◆ **Problem description**: When you reach the line that contains "html: <div> <div>" below, transcribe it and each line after it word for word to the end of the records, omitting pictures.

########################################

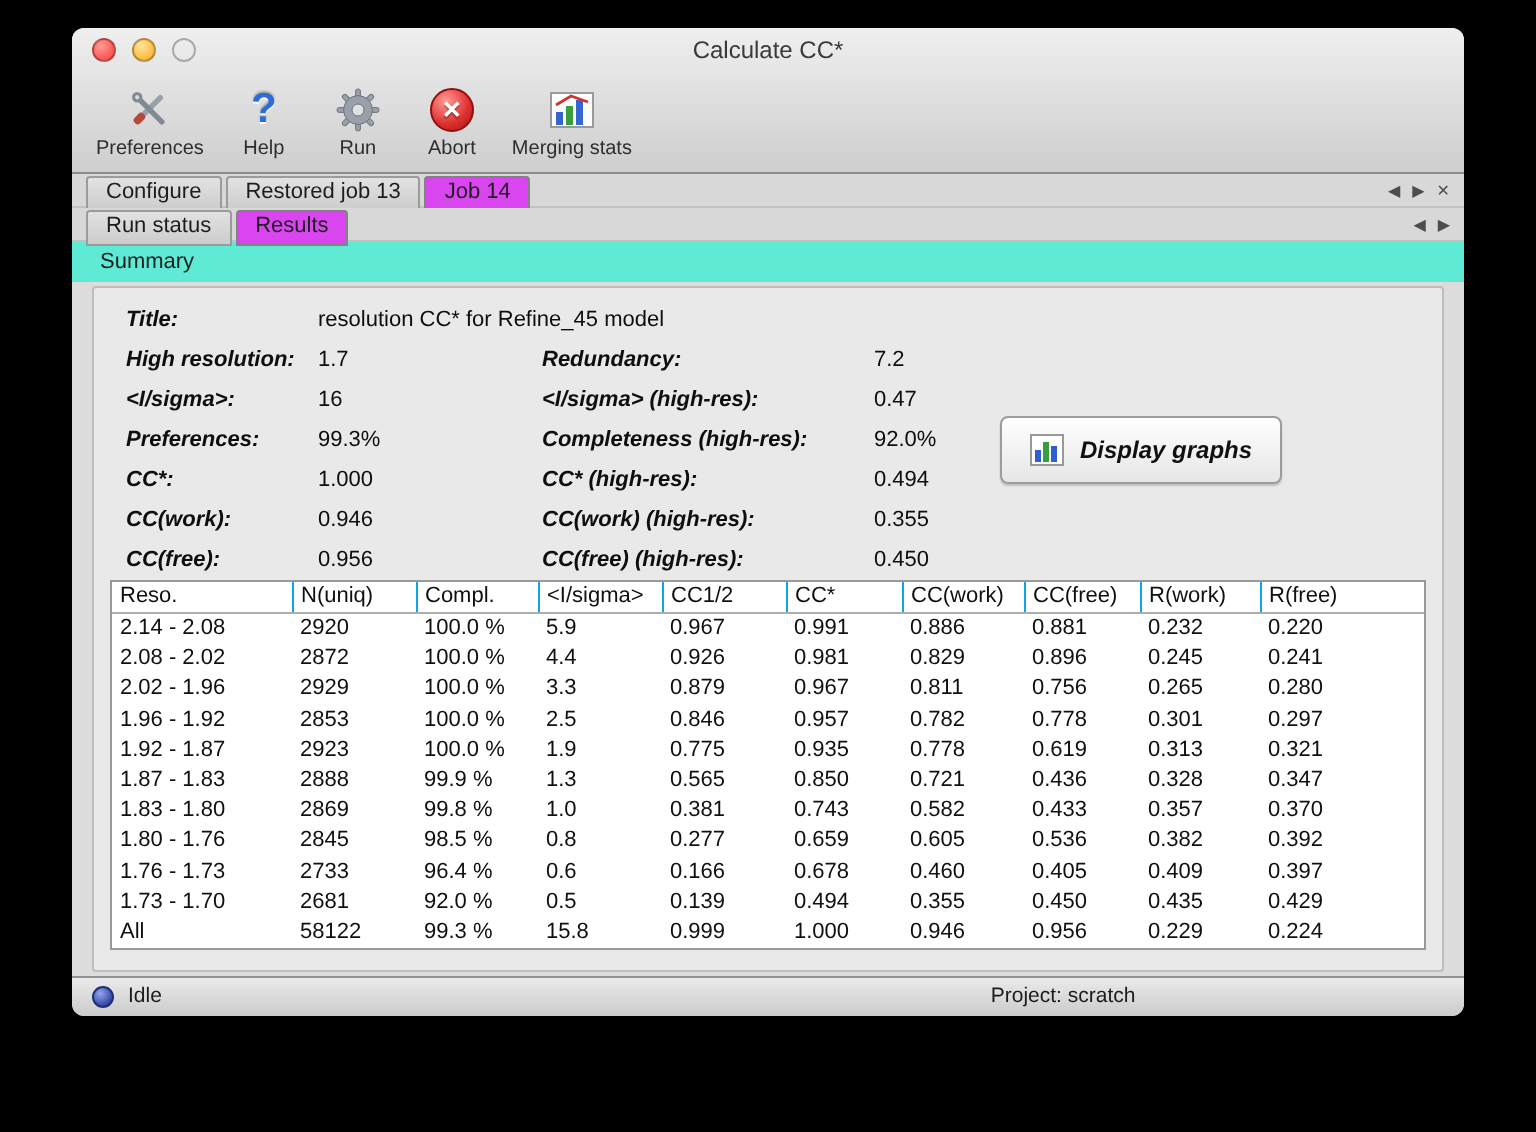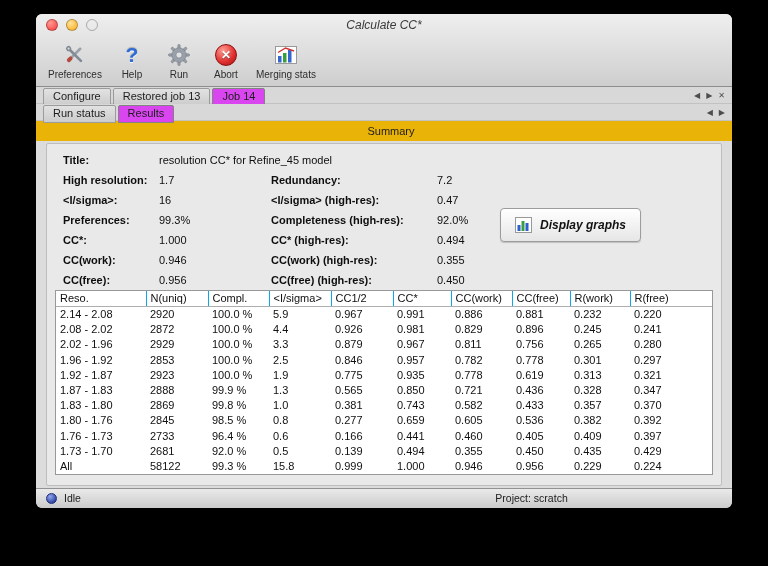"Calculate CC*" .title { font-style: italic -> none }
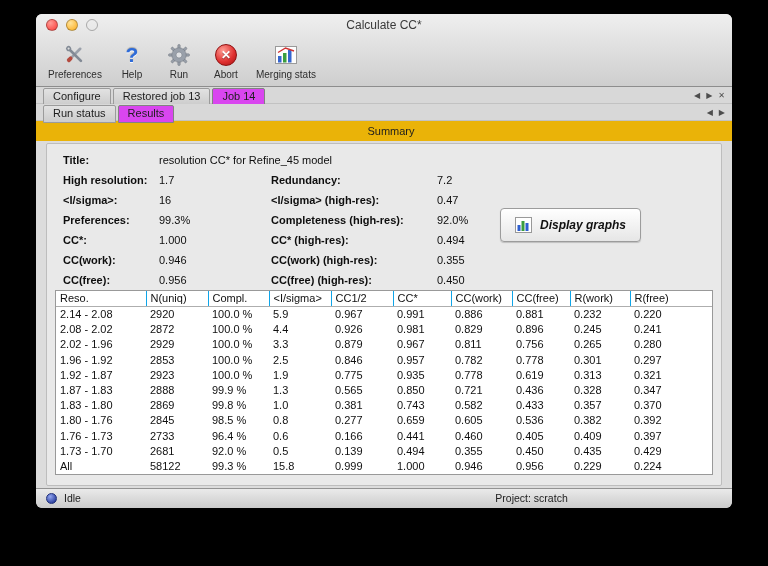"Summary" .section-label { background: #eab308 -> #5eead4; text-align: center -> none }
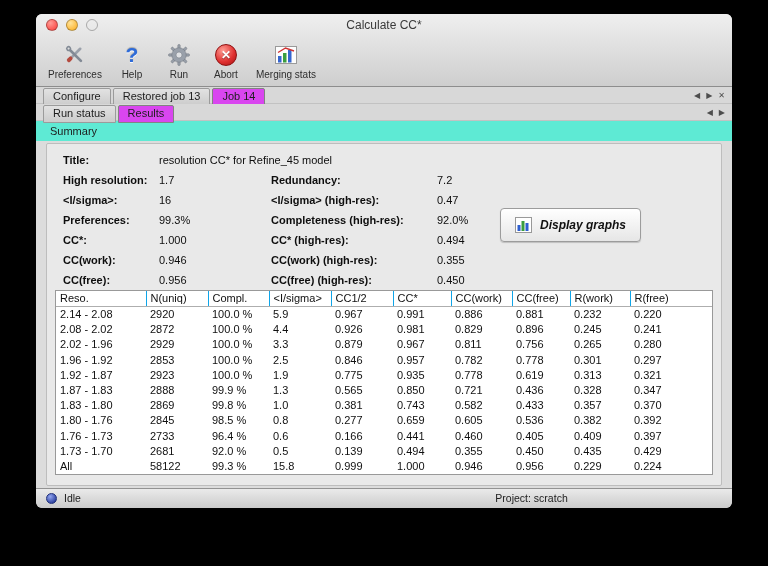"Title:" .sum-label { font-style: none -> italic }
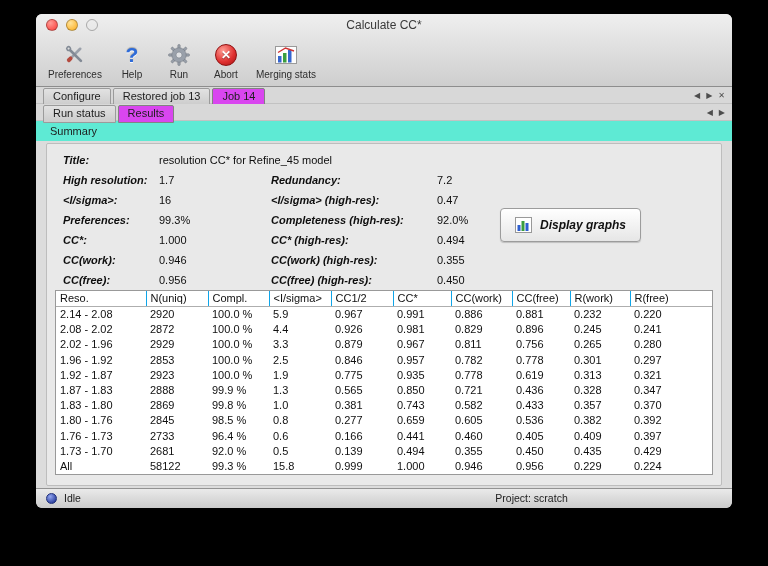"0.441" td { text: 0.441 -> 0.678 }
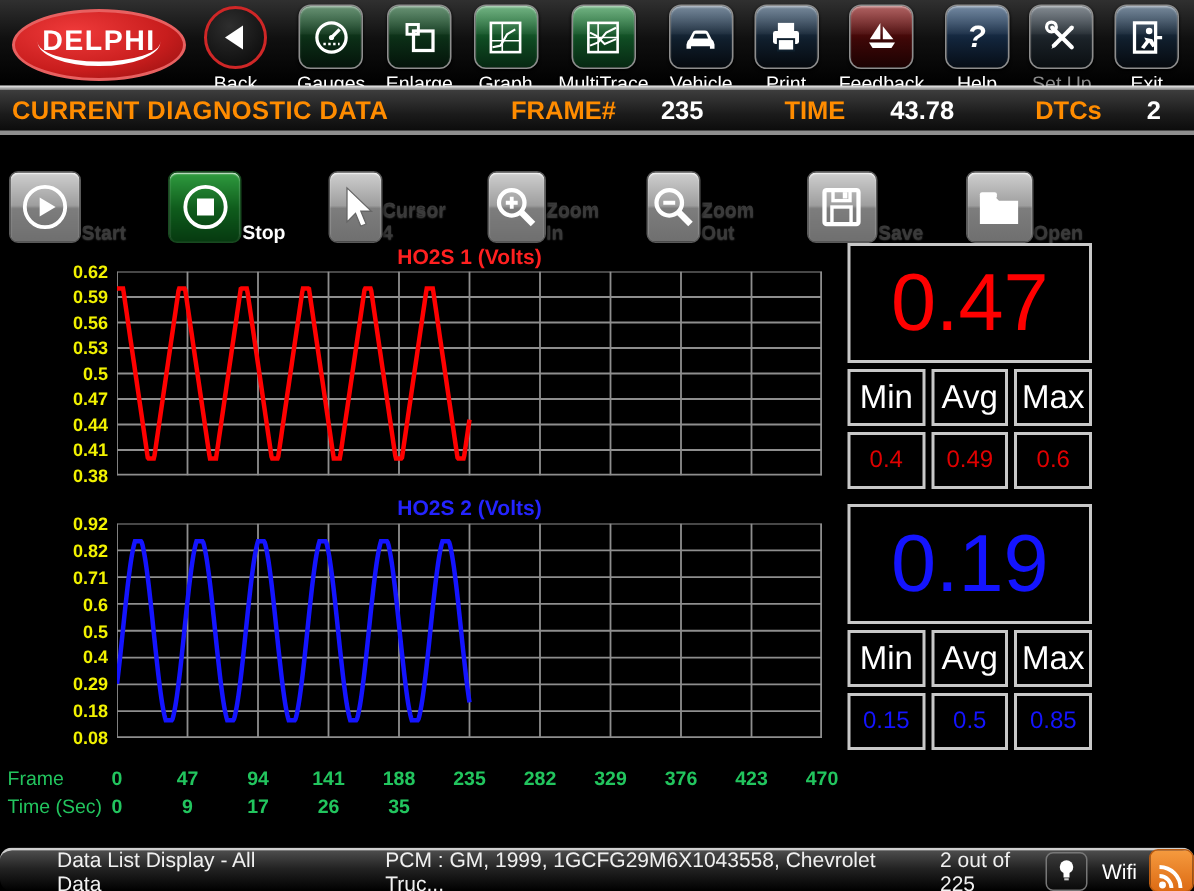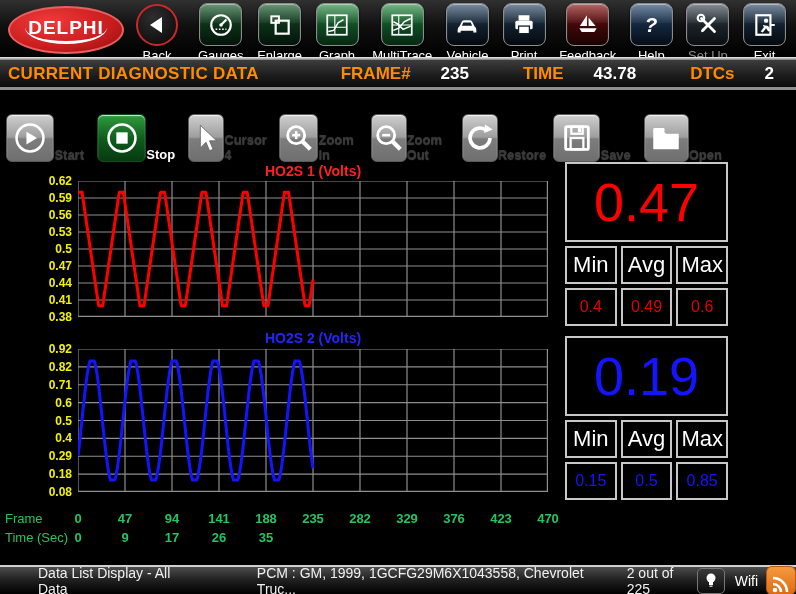"Restore" div.gbtn { html: <div> <div> <svg> <path></path> <polygon></polygon> </svg> </div> <span>Restore</span> </div> -> none }
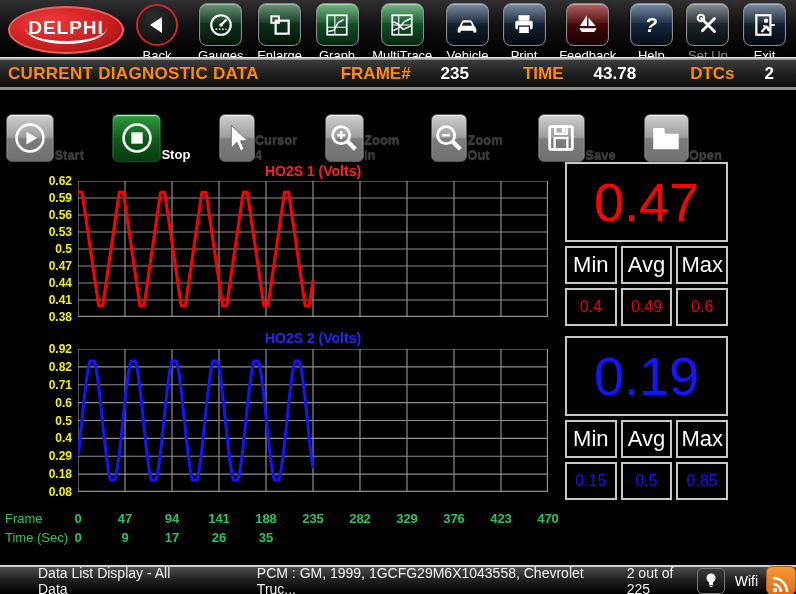"Data List Display - All" .status-bar { border-radius: none -> 8px }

########################################

◆ **Solution**:
"Restore" div.gbtn { html: <div> <div> <svg> <path></path> <polygon></polygon> </svg> </div> <span>Restore</span> </div> -> none }
"Data List Display - All" .status-bar { border-radius: none -> 8px }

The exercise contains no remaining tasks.